Alternatively I could have split it by kilobytes, or by number of lines using the -l line_count flag. There is also the ability to customize the output file names -- read up on man split for more info. By the way, I'm guessing you want to limit your splitting to text files, so leave those binaries alone. See comments regarding using split on binaries as well.


2007-06-15 13:47:00
split works on binaries, too. Just cat them together before use.

And 'zip' cmd failed because ZIP archives have a 32-bit size limit per entry.
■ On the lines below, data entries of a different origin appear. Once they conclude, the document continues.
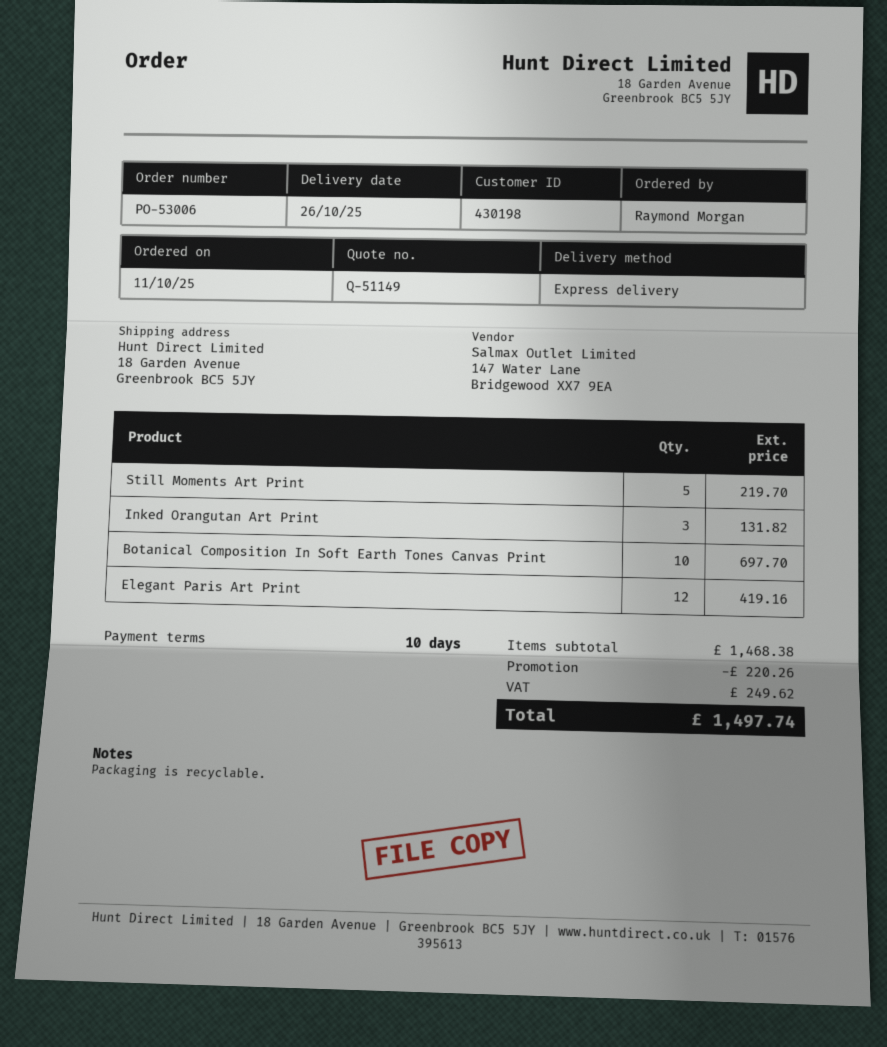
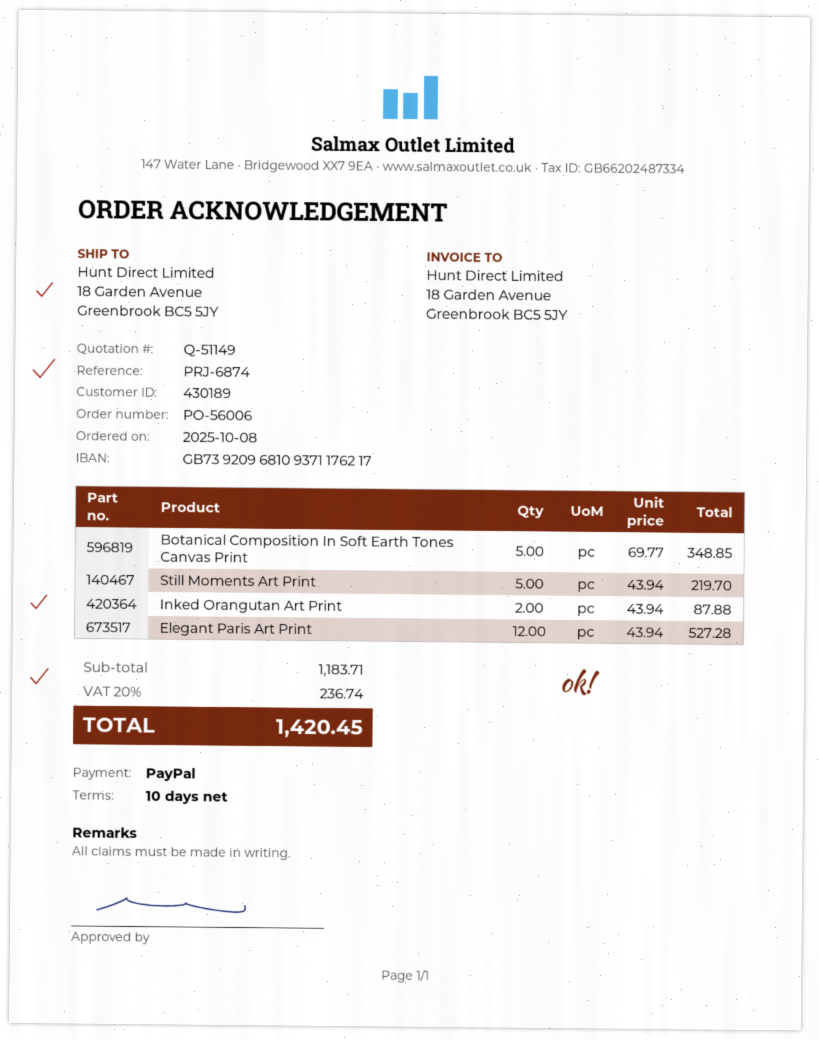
order number: PO-53006 -> PO-56006
order date: 2025-10-11 -> 2025-10-08
customer number: 430198 -> 430189
Inked Orangutan Art Print: 3 for 131.82 -> 2 for 87.88
Botanical Composition In Soft Earth Tones Canvas Print: 10 for 697.70 -> 5 for 348.85
Elegant Paris Art Print: 12 for 419.16 -> 12 for 527.28
subtotal: 1468.38 -> 1183.71
discount: 220.26 -> none
tax: 249.62 -> 236.74
total: 1497.74 -> 1420.45

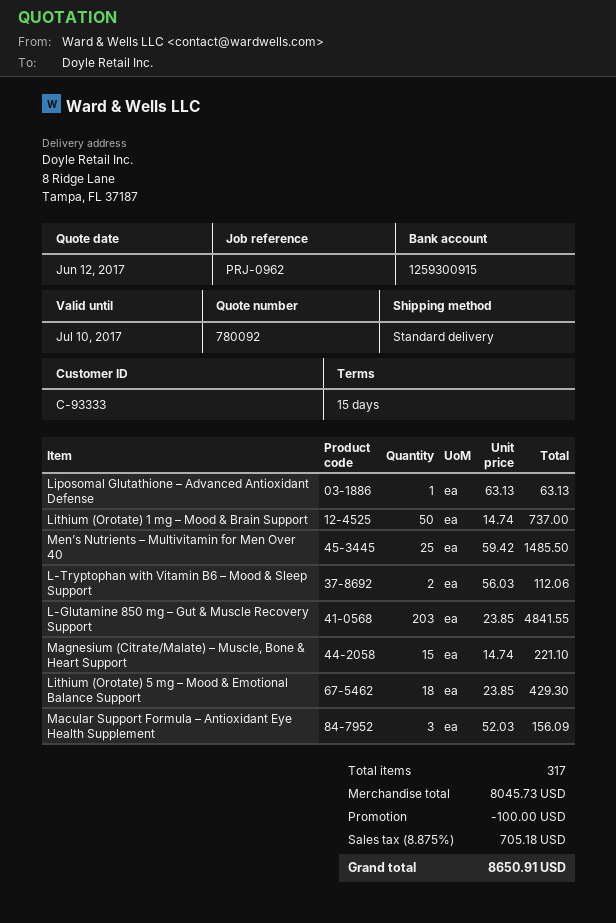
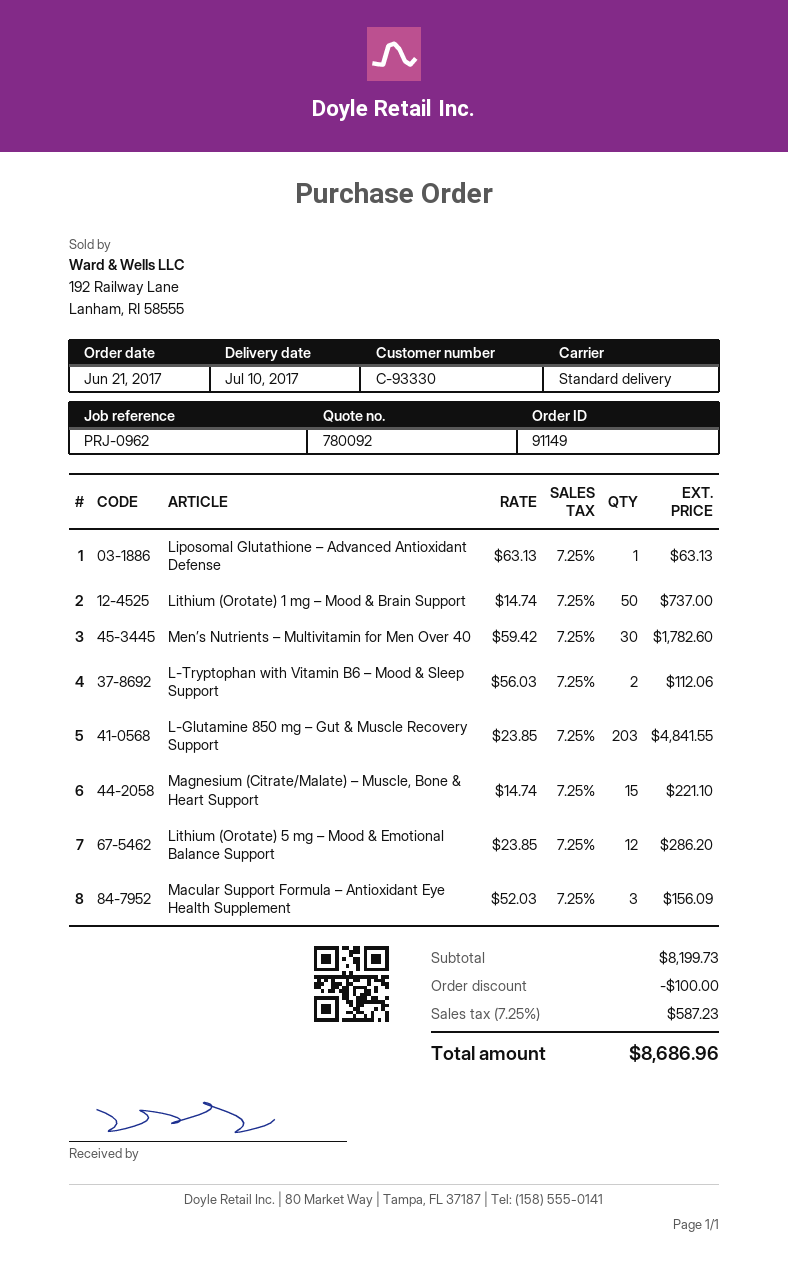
customer number: C-93333 -> C-93330
Men’s Nutrients – Multivitamin for Men Over 40: 25 x 59.42 = 1485.50 -> 30 x 59.42 = 1782.60
Lithium (Orotate) 5 mg – Mood & Emotional Balance Support: 18 x 23.85 = 429.30 -> 12 x 23.85 = 286.20
subtotal: 8045.73 -> 8199.73
tax: 8.875% = 705.18 -> 7.25% = 587.23
total: 8650.91 -> 8686.96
'gzip' cmd should have worked.

2007-06-16 07:11:34
yeah, is there any reason you chose not to gzip or bzip2? the compression's great and the tools are common:

tar -cvjf bohemoth_log.tar.bz2 behemoth_log


bzip2 -c bohemoth_log > bohemoth_log.bz2

2007-06-16 08:15:34
I [re]discovered split about a month ago for a problem at work. We had some large files to load into a database and the logs were filling up with each attempt to load them. After writing a dozen lines or so of Perl to split them, that nagging feeling that this already exists at the command line kicked in. Now our generic data loader checks the file size and calls split if it's larger than we want to deal with in a single chunk.
2007-06-16 08:25:07
I've used split to split a 4gb .dmg-file in order to be able to save it on my Windows-formatted iPod (FAT32 has a file size limit of 2gb). Worked fine.
2007-06-16 09:08:31
No real reason not to use gzip -- this is more about split than anything else.
Robert Hook
2007-06-16 16:55:12
I have no idea who wrote "split", but many times I have blessed his/her. A staggeringly useful tool in the right situation, and the epitomy of the Tao of Unix.